Above From left to right: Stefano Pessina (Walgreen Boots Alliance), Juan Luciano (Archer Daniels Midland), José Almeida (Baxter International), Dennis Muilenburg (Boeing), Bernardo Hees (Kraft Heinz), Steve Easterbrook (McDonald’s), Oscar Munoz (United Continental Holdings) Photo Illustration: Jesse Lenz

Historically, the Chicago area’s biggest companies have had a reputation for stability, starting with the executives who ran them. The classic Chicago CEO grew up in the Midwest and could expect plenty of time in the corner office. Moline-born Jim Skinner, for example, worked at McDonald’s for 41 years, retiring in 2012 after eight years at the top. Loyola University grad Robert Parkinson Jr. led the Deerfield drugmaker Baxter International for 11 years. Milwaukee-reared Pat Ryan headed the insurance brokerage that eventually became Aon for 44 years.

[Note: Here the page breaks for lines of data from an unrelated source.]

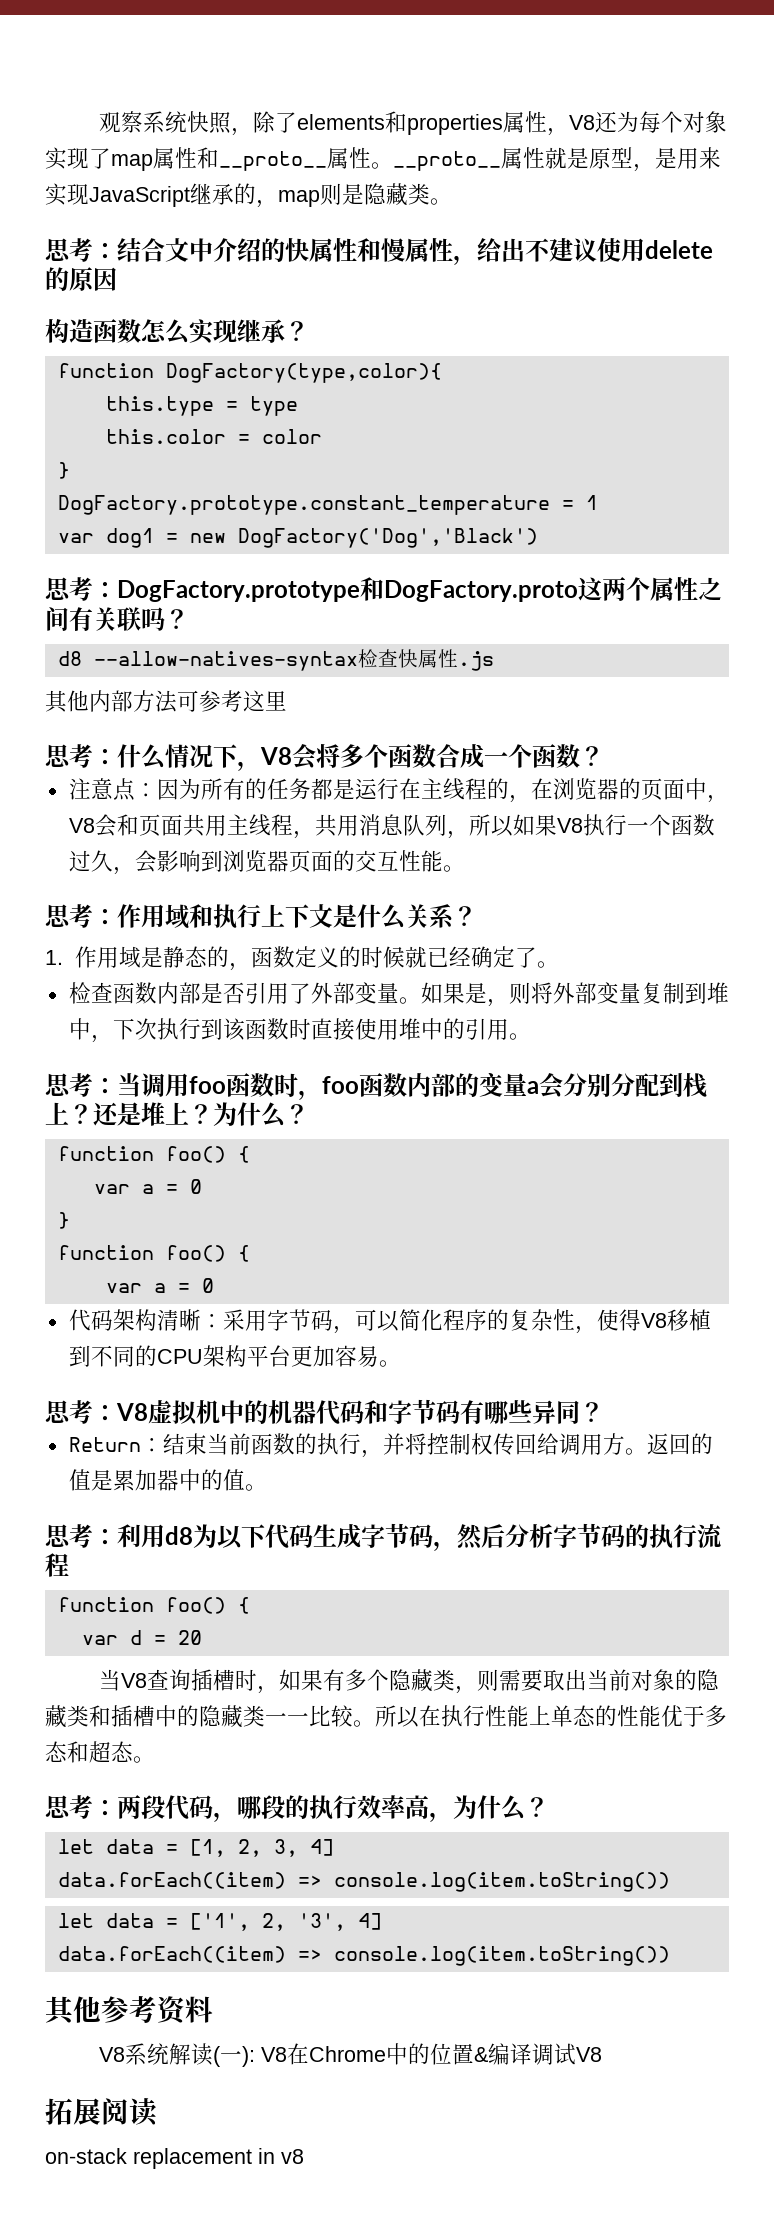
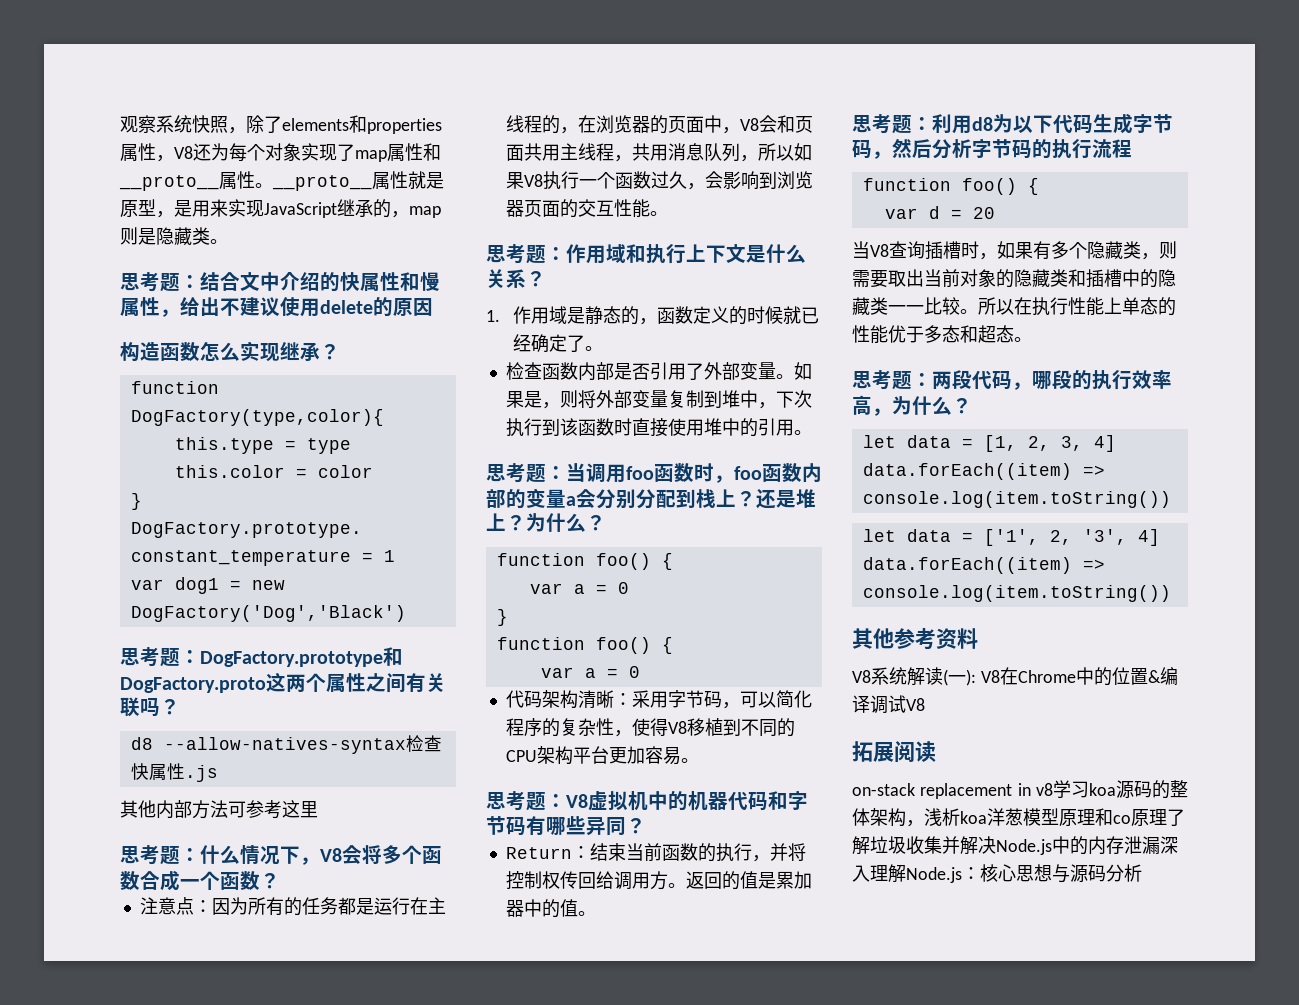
- 思考：结合文中介绍的快属性和慢属性，给出不建议使用delete的原因
+ 思考题：结合文中介绍的快属性和慢属性，给出不建议使用delete的原因
- 思考：DogFactory.prototype和DogFactory.proto这两个属性之间有关联吗？
+ 思考题：DogFactory.prototype和DogFactory.proto这两个属性之间有关联吗？
- 思考：什么情况下，V8会将多个函数合成一个函数？
+ 思考题：什么情况下，V8会将多个函数合成一个函数？
- 思考：作用域和执行上下文是什么关系？
+ 思考题：作用域和执行上下文是什么关系？
- 思考：当调用foo函数时，foo函数内部的变量a会分别分配到栈上？
+ 思考题：当调用foo函数时，foo函数内部的变量a会分别分配到栈上？
- 思考：V8虚拟机中的机器代码和字节码有哪些异同？
+ 思考题：V8虚拟机中的机器代码和字节码有哪些异同？
- 思考：利用d8为以下代码生成字节码，然后分析字节码的执行流程
+ 思考题：利用d8为以下代码生成字节码，然后分析字节码的执行流程
- 思考：两段代码，哪段的执行效率高，为什么？
+ 思考题：两段代码，哪段的执行效率高，为什么？
- on-stack replacement in v8
+ on-stack replacement in v8学习koa源码的整体架构，浅析koa洋葱模型原理和co原理了解垃圾收集并解决Node.js中的内存泄漏深入理解Node.js：核心思想与源码分析

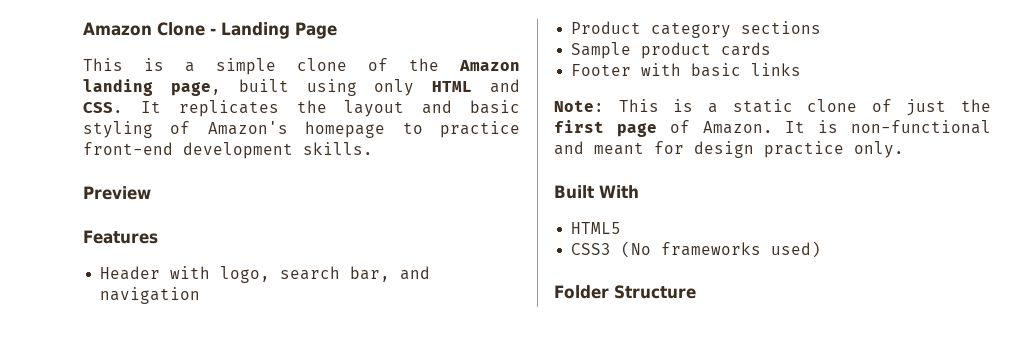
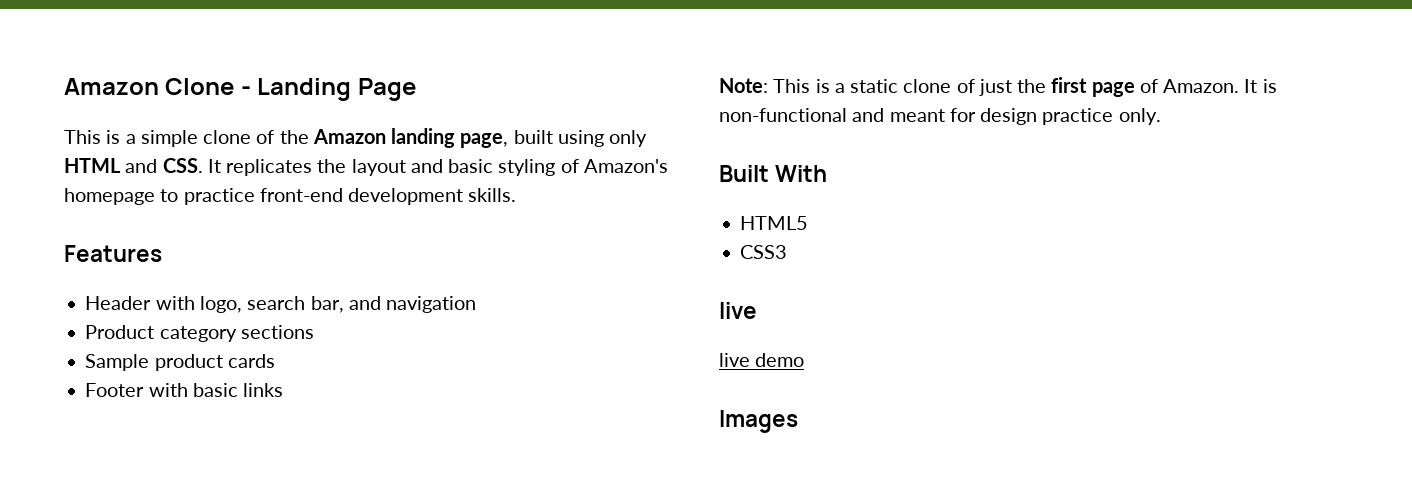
- Preview
- CSS3 (No frameworks used)
- Folder Structure
+ CSS3
+ live
+ live demo
+ Images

Along with that stability came an old-boys network. Corporate chieftains moved in the same social circles, frequented the same clubs, and served on the same civic and corporate boards. Indeed, a decade ago, the Chicago area had the most interconnected corporate boards of any metro area in the nation, according to a Crain’s Chicago Business study. (Twenty local executives sat on the boards of at least three of the area’s 94 biggest public companies.)

So you may have been startled to see local CEOs suddenly dropping like characters in an Agatha Christie whodunit. In little more than a year, seven of the metro area’s 16 largest public companies by revenue—Archer Daniels Midland, Baxter, Boeing, Kraft Heinz, McDonald’s, United Continental Holdings, and Walgreens Boots Alliance—have replaced their CEOs. Most of the newcomers have few, if any, deep ties to Chicago; most weren’t born in the United States (see “Welcome, Foreigners,” below).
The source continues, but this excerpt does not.